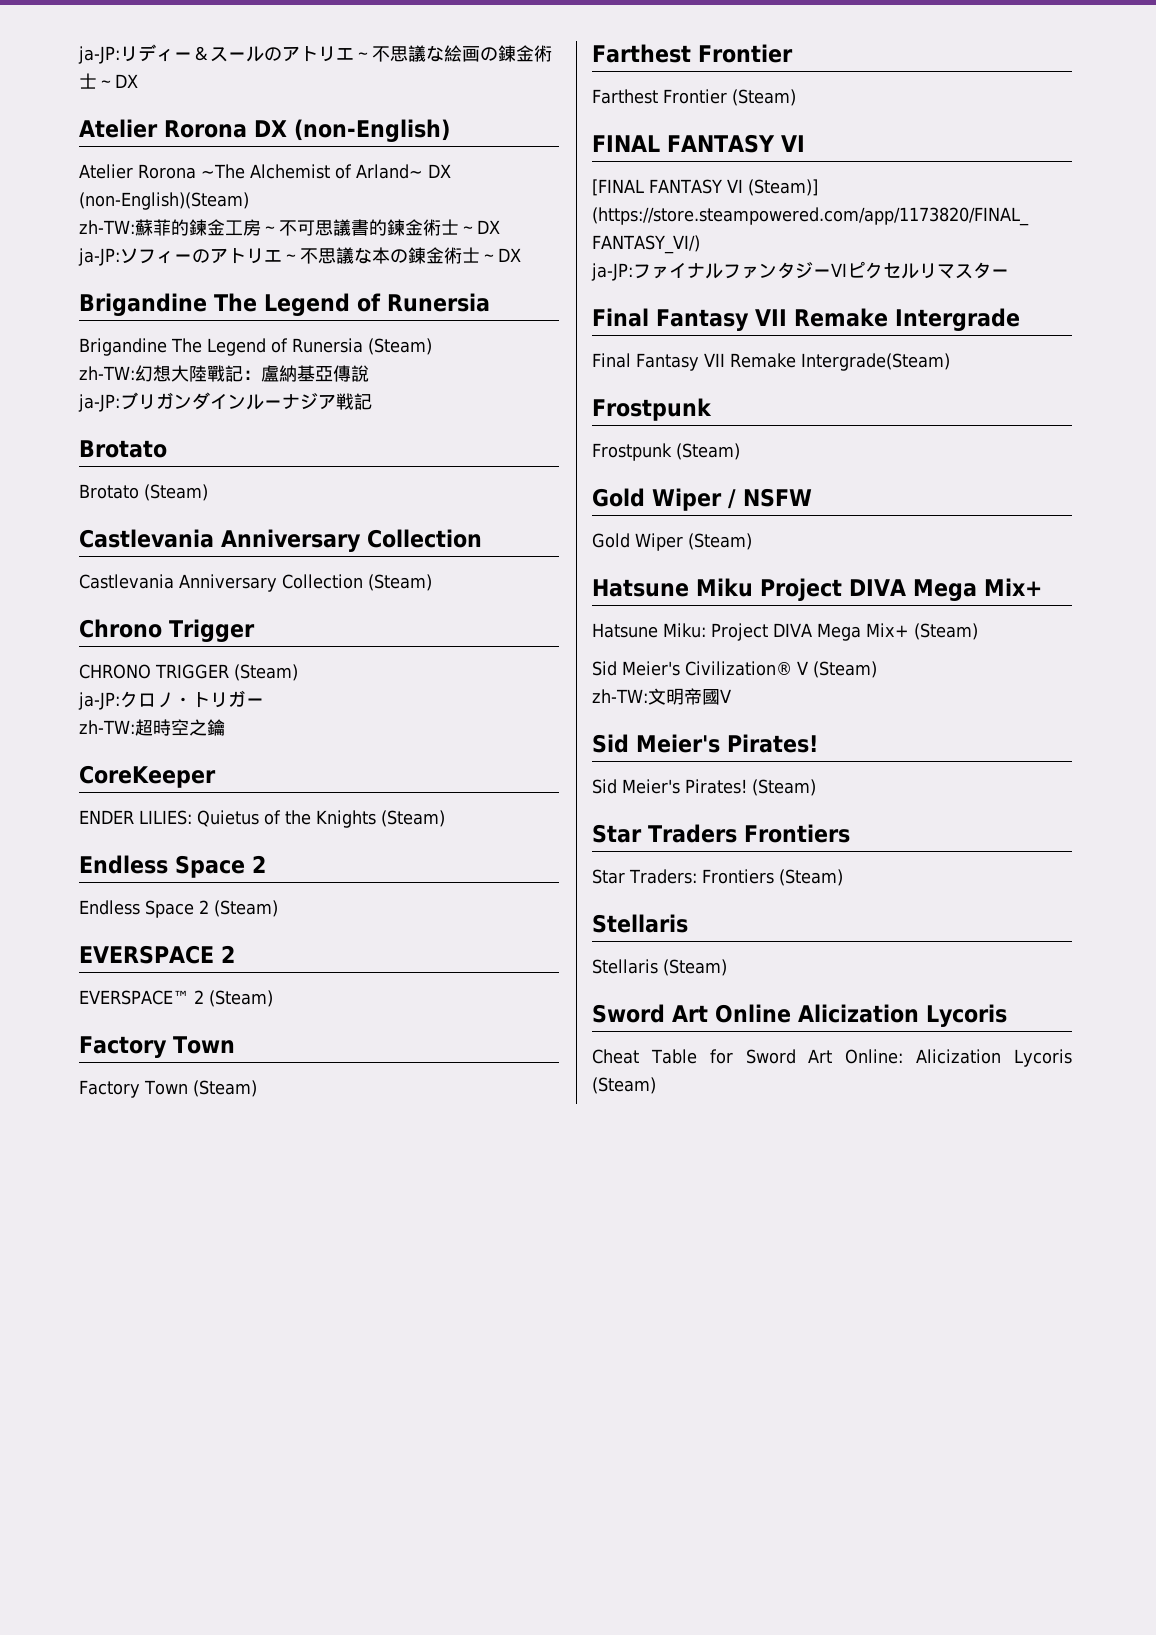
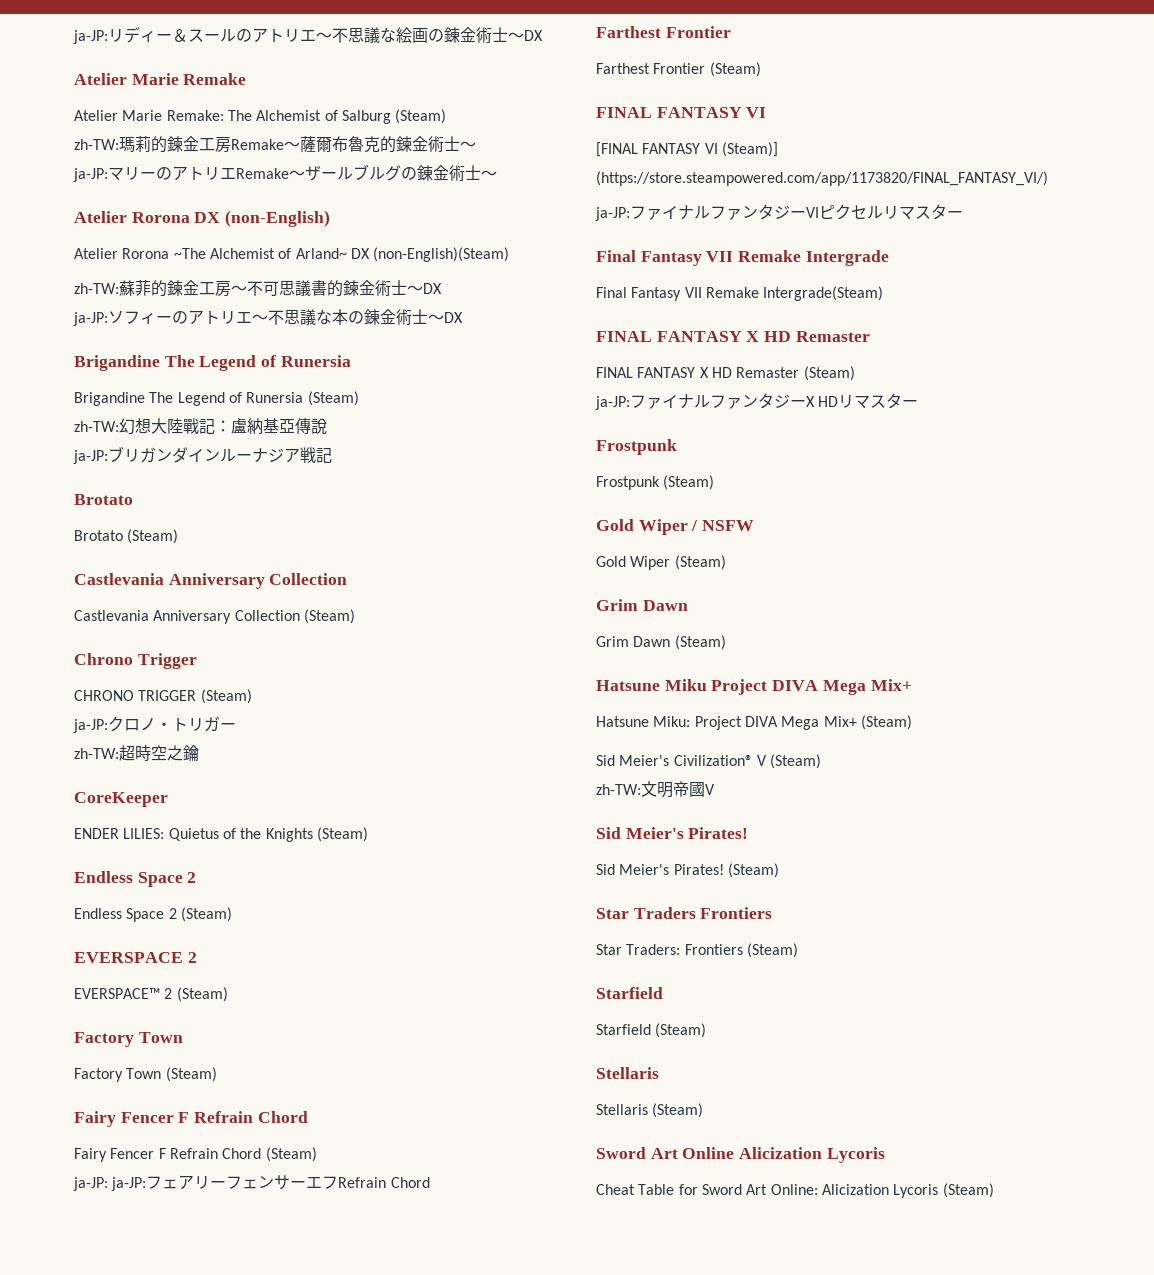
+ Atelier Marie Remake
+ Atelier Marie Remake: The Alchemist of Salburg (Steam)
+ zh-TW:瑪莉的鍊金工房Remake～薩爾布魯克的鍊金術士～
+ ja-JP:マリーのアトリエRemake～ザールブルグの錬金術士～
  Factory Town (Steam)
+ Fairy Fencer F Refrain Chord
+ Fairy Fencer F Refrain Chord (Steam)
+ ja-JP: ja-JP:フェアリーフェンサーエフRefrain Chord
  Final Fantasy VII Remake Intergrade(Steam)
+ FINAL FANTASY X HD Remaster
+ FINAL FANTASY X HD Remaster (Steam)
+ ja-JP:ファイナルファンタジーX HDリマスター
  Gold Wiper (Steam)
+ Grim Dawn
+ Grim Dawn (Steam)
  Star Traders: Frontiers (Steam)
+ Starfield
+ Starfield (Steam)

++++++++++

--- TASK ---
Apart from the images, retype the full material exactly as written.

--- ANSWER TO THE PROBLEM ---
+ Atelier Marie Remake
+ Atelier Marie Remake: The Alchemist of Salburg (Steam)
+ zh-TW:瑪莉的鍊金工房Remake～薩爾布魯克的鍊金術士～
+ ja-JP:マリーのアトリエRemake～ザールブルグの錬金術士～
  Factory Town (Steam)
+ Fairy Fencer F Refrain Chord
+ Fairy Fencer F Refrain Chord (Steam)
+ ja-JP: ja-JP:フェアリーフェンサーエフRefrain Chord
  Final Fantasy VII Remake Intergrade(Steam)
+ FINAL FANTASY X HD Remaster
+ FINAL FANTASY X HD Remaster (Steam)
+ ja-JP:ファイナルファンタジーX HDリマスター
  Gold Wiper (Steam)
+ Grim Dawn
+ Grim Dawn (Steam)
  Star Traders: Frontiers (Steam)
+ Starfield
+ Starfield (Steam)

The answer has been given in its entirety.